The Providence Journal

The blame game

- | FRANK STEWART

A popular element of internet discussion groups (such as Bridge Winners) and publicatio­ns is ATB: “Assess The Blame.” Someone presents a deal or an auction in which they had a disaster, and you are asked who was at fault or more at fault. (Quite often, the player who posts hopes to be absolved of blame.)

In today’s deal, North opened one diamond, South bid one heart and West came in with one spade. After two passes, South jumped to 3NT, and all passed.

West led the king of spades, and South ducked and won the second spade. He next tried to sneak by with a club, but West was ready for that, of course. He rose with the ace and cashed three spades for down one.

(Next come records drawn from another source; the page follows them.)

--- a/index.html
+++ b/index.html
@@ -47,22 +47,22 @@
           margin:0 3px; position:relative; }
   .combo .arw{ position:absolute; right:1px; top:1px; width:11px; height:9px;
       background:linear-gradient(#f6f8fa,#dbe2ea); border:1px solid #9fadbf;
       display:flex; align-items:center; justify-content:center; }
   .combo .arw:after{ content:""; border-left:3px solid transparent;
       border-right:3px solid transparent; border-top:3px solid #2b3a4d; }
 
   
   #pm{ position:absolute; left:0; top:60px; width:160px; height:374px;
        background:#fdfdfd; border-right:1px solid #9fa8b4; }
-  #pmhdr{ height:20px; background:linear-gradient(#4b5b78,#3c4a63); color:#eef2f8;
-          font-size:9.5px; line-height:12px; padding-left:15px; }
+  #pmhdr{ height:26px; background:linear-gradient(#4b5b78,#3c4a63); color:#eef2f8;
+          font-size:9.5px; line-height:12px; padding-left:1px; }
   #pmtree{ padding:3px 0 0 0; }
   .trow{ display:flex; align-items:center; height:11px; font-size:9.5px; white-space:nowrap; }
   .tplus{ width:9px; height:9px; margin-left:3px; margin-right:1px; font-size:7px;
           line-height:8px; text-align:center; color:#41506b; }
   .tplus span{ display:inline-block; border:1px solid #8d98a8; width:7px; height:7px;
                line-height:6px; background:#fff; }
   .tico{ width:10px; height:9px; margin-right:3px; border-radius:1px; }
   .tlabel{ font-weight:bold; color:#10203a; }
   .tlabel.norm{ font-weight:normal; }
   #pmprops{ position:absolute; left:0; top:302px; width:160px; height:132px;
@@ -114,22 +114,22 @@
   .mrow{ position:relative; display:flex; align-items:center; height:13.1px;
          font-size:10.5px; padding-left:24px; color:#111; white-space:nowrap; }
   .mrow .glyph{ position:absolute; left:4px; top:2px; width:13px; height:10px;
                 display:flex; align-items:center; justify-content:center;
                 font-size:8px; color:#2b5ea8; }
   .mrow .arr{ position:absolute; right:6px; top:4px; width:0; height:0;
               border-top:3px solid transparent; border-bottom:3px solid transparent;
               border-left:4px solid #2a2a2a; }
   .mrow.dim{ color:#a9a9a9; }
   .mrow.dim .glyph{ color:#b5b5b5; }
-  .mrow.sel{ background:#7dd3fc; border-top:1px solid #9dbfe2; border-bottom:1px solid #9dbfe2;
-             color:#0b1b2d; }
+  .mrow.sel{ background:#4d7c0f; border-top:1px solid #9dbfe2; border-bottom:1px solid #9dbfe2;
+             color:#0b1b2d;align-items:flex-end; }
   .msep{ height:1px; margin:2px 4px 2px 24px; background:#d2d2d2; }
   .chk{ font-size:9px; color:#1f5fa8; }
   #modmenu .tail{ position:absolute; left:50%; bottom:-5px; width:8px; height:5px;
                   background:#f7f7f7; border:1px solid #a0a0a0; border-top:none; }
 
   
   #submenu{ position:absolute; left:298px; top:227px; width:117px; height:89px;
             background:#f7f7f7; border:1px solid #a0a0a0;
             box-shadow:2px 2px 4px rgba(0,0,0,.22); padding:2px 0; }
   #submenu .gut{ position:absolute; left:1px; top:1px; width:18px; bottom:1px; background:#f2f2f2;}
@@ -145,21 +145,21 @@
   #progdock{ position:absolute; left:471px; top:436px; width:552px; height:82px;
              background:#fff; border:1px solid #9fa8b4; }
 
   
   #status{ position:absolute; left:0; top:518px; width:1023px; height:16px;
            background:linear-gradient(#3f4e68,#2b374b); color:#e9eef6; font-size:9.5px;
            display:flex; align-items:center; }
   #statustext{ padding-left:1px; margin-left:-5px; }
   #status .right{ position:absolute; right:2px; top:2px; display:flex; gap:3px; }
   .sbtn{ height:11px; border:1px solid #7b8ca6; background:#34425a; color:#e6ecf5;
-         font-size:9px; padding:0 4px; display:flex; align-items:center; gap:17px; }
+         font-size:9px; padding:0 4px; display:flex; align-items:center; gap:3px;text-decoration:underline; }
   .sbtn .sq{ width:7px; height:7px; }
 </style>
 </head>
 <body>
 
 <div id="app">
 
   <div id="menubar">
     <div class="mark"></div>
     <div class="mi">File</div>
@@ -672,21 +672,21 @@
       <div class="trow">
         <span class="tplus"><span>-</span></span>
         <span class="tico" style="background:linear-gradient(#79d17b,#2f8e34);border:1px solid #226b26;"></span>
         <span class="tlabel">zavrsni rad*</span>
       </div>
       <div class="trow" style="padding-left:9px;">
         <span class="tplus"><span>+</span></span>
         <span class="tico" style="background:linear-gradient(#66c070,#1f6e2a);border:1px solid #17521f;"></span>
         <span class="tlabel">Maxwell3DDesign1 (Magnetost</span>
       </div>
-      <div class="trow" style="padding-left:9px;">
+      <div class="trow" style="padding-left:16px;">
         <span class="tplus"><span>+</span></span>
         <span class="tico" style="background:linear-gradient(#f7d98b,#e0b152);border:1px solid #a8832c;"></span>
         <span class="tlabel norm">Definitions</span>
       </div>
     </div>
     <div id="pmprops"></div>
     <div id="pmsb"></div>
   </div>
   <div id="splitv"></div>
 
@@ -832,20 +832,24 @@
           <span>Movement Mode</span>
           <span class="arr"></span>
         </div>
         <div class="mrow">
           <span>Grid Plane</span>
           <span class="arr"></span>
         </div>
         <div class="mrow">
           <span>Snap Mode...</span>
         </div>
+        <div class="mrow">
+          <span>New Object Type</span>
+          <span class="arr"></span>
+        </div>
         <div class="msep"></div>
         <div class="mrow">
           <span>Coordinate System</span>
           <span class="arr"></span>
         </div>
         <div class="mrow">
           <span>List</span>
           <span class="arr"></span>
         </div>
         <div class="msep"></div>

North-South were minus 100 points. How would you apportion the blame for that unfortunat­e result?

Five clubs would have been a winning contract, if North-South had found their club fit. I suppose North might have opened one club (as I would have), but many players would have opened one diamond. South’s jump to 3NT was indelicate – he could have bided his time with a two-spade cue bid – but if North’s spade holding happened to be Q-x or J-x-x, South needed to be declarer at notrump.

The direct cause of North-South’s minus 100 was South’s play at 3NT. After South wins the second spade, he should cash his four diamond tricks. West can discard the ten of clubs but is stuck on the fourth diamond. If he throws a heart, South wins a fourth heart trick; if a spade, South can force out the ace of clubs since West only has two spade winners to cash.